Toys “R” Us (Canada) Ltd said on Friday that it received U.S. and Canadian court approval to sell itself to Prem Watsa’s Fairfax Financial Holdings Limited, Reuters reported. The sale, which also includes Babies “R” Us stores in Canada, is expected to close this quarter, the company said.
A Chinese property developer whose owner bought a stake in SeaWorld Entertainment Inc. is piling up overdue loans worth hundreds of millions of dollars, as a government campaign to control debt starts to squeeze China’s property sector, the Wall Street Journal reported. Zhonghong Holding Co. disclosed in a regulatory filing on Monday that it defaulted on more than 1.1 billion yuan in borrowings, doubling in the past five weeks a pile of overdue debt that totaled 2.27 billion yuan ($360 million). In the filing with the Shenzhen Stock Exchange, Zhonghong said the debt came from “various kinds of borrowings” and didn’t disclose further details. Zhonghong is talking with creditors, which include financial institutions and banks, said a company representative. She declined to disclose further information, saying, “It’s complicated.” While Zhonghong is a relatively small developer of offices, shopping malls and other commercial real estate, its mounting defaults are seen as a bellwether of emerging problems in the real estate sector that could ripple across the banking system.
Perforadora Oro Negro, an offshore drilling contractor, filed for bankruptcy in the U.S. Friday, seeking an investigation into allegations that the owner of a major competitor teamed up with Mexico’s state-owned oil behemoth to drive Oro Negro out of business, WSJ Pro Bankruptcy reported. The company, which is carrying nearly $1 billion in debt, sought chapter 15 protection, the part of the U.S. bankruptcy code that deals with international insolvencies, in U.S. Bankruptcy Court in New York. If its request for chapter 15 is approved by Judge Shelley Chapman, who will oversee the case, Oro Negro will receive the benefits of U.S. bankruptcy law, including the so-called automatic stay that halts lawsuits and prevents creditors from seizing assets.
General Motors Co.’s South Korean unit dropped a plan to consider filing for bankruptcy after winning concessions on pay, bonuses and benefits from its labor union in a tentative deal reached today, Reuters reported. The deal will pave the way for nearly $500 million in fresh capital injection by the South Korean government, providing much-needed liquidity to GM Korea to pay employees and its suppliers, but slumping vehicle sales and low factory run-rates raise questions about its longer-term future. The concessions by GM Korea’s powerful auto union are expected to heap pressure on other auto unions for similar moves, at a time when South Korea’s auto industry is grappling with higher labor costs and sluggish demand from the United States and other markets.

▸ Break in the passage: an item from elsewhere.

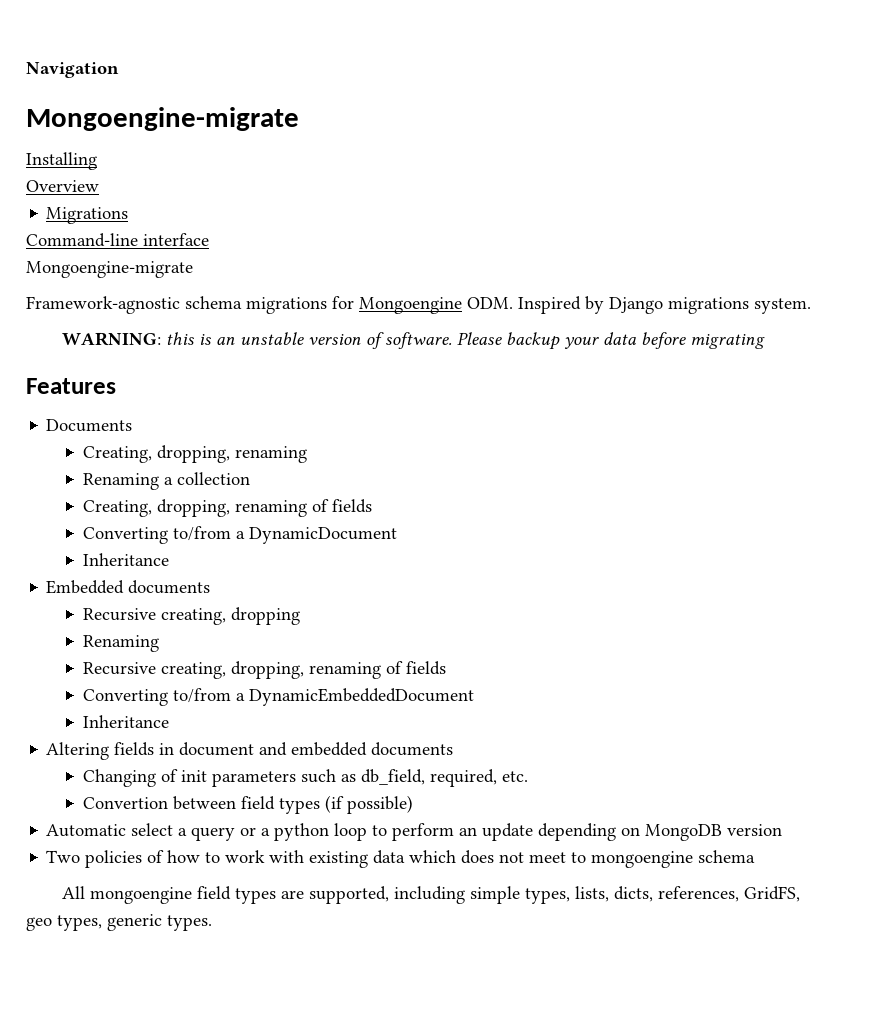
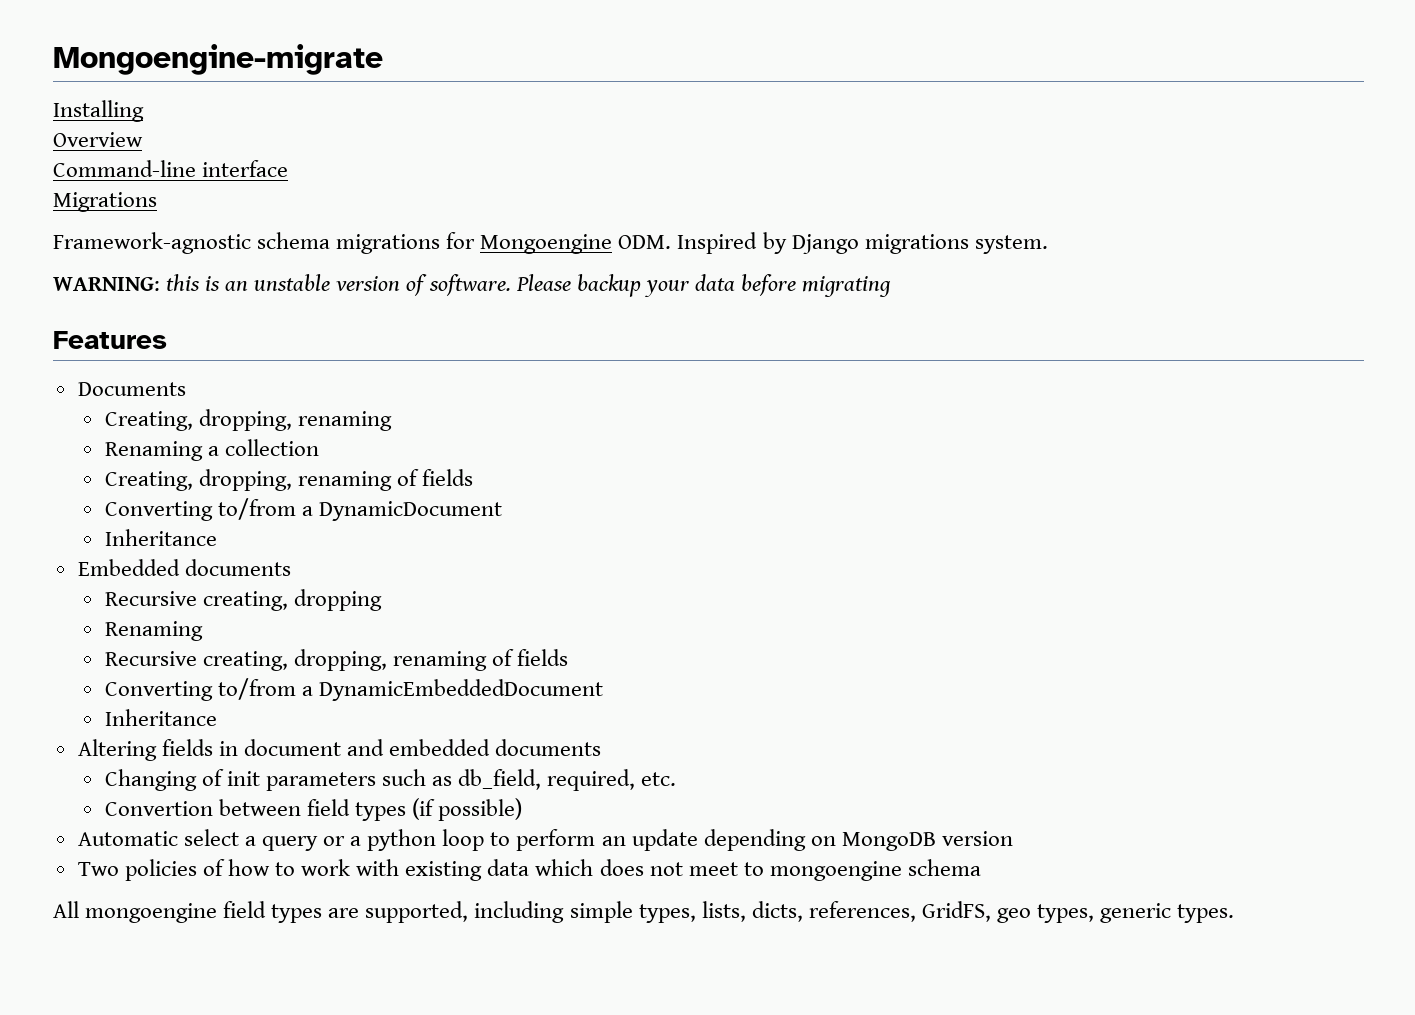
[26,62,119,78] Navigation // -> (53, 59) none
[46,207,129,224] // Migrations -> (143, 139) none
[26,261,193,278] Mongoengine-migrate -> [53,192,157,212] Migrations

Wage talks between General Motors’ South Korean unit and its labor union ended without an agreement yesterday, a day before the deadline the company had set for filing for bankruptcy, Reuters reported. The Detroit carmaker had said that its loss-making South Korea unit was likely to file for bankruptcy protection if it failed to reach a restructuring agreement by today. GM said in February that it would shut down one of its plants in Korea, and it has been seeking wage concessions and government help to save its remaining three factories.
Fairfax Financial Holdings Ltd., the investment firm run by billionaire Prem Watsa, signed an agreement to buy the Canadian unit of Toys “R” Us Inc. for about C$300 million ($237 million), Bloomberg News reported. The stalking horse bid allows other potential buyers to enter competing proposals by Monday. Fairfax would then have the option of either increasing its offer or walking away. Under the terms of the deal, Fairfax would receive a break fee of about 4 percent if another bidder is chosen. After the takeover, Fairfax would be able to continue operating Toys “R” Us stores in Canada under the existing name, the person said. The deal would follow a Fairfax-backed consortium’s purchase of athletic equipment maker Performance Sports Inc. last year, a process that was also overseen by a bankruptcy court.
Bowing to criticism from the Singapore Exchange and other investors, embattled Noble Group is removing a provision in its $3.4 billion debt restructuring proposal that penalized shareholders voting against the plan, Reuters reported. The debt-for-equity swap is crucial for the survival of the Singapore-listed company, which has sold billions of dollars of assets, taken hefty writedowns and cut hundreds of jobs over the past three years to slash debt. Noble has secured the backing of its creditors, but it also needs approval from a majority of its shareholders. “If more than half of the shareholders vote in favor of the restructuring, all shareholders, irrespective of their vote at the special general meeting, will receive the same treatment and will participate in the restructuring,” Chairman Paul Brough said yesterday in a letter addressed to shareholders and sent to SGX.